(Description of the task):
Beginning with the line that contains "margin-left: 36px ->" in the material below, print each line exactly until the line that contains "html: none ->" has been printed, then stop.

(Information shown):

════════

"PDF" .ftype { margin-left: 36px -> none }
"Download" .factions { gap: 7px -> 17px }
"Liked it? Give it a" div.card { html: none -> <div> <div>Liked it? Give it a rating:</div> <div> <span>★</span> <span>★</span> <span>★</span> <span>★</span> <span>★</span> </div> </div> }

════════

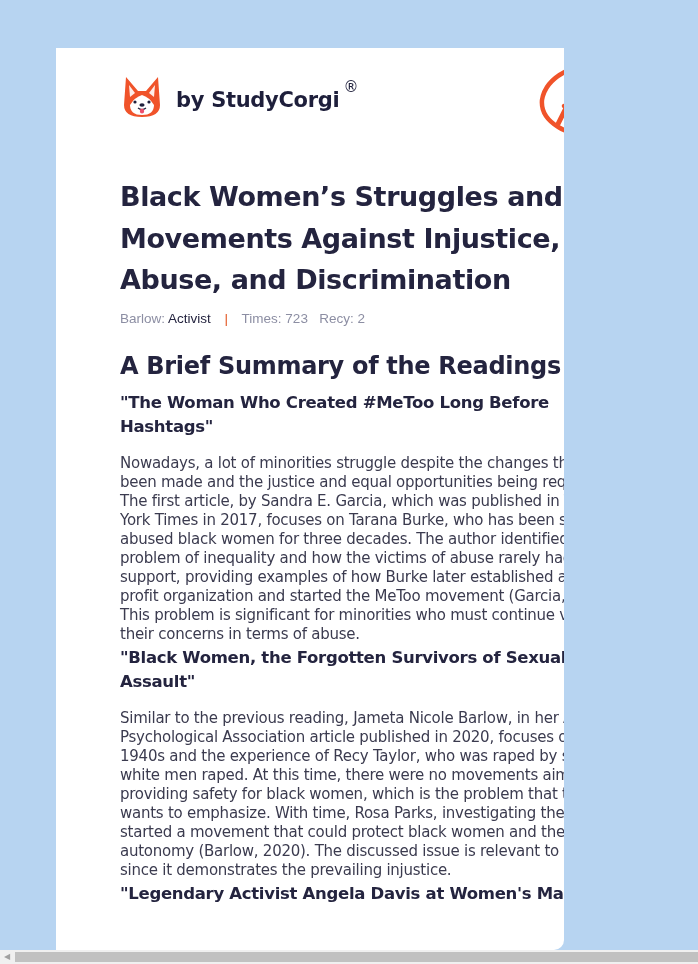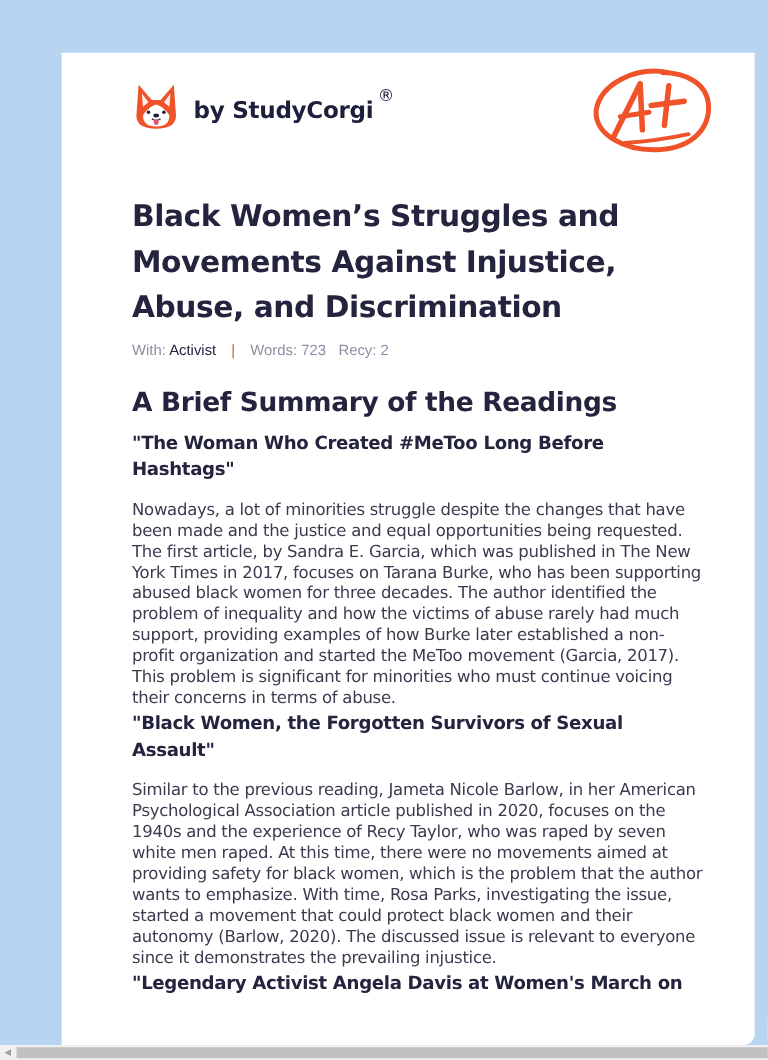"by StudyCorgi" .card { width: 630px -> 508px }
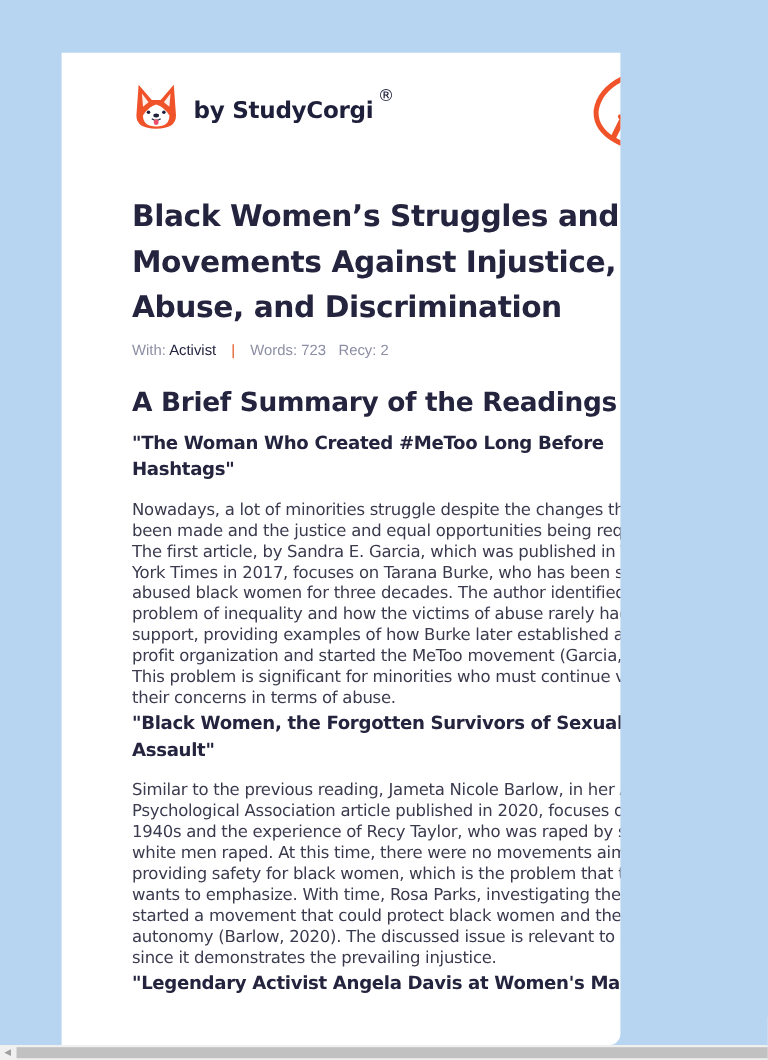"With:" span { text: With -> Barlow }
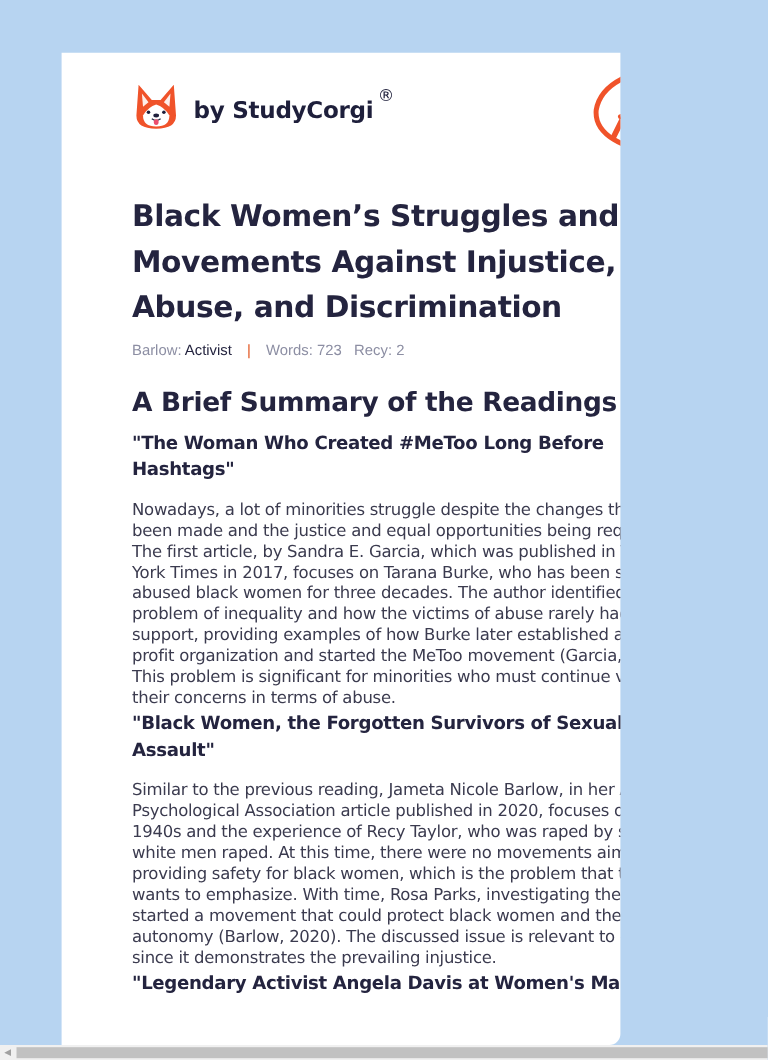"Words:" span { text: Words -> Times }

════════

(Solution):
"PDF" .ftype { margin-left: 36px -> none }
"Download" .factions { gap: 7px -> 17px }
"Liked it? Give it a" div.card { html: none -> <div> <div>Liked it? Give it a rating:</div> <div> <span>★</span> <span>★</span> <span>★</span> <span>★</span> <span>★</span> </div> </div> }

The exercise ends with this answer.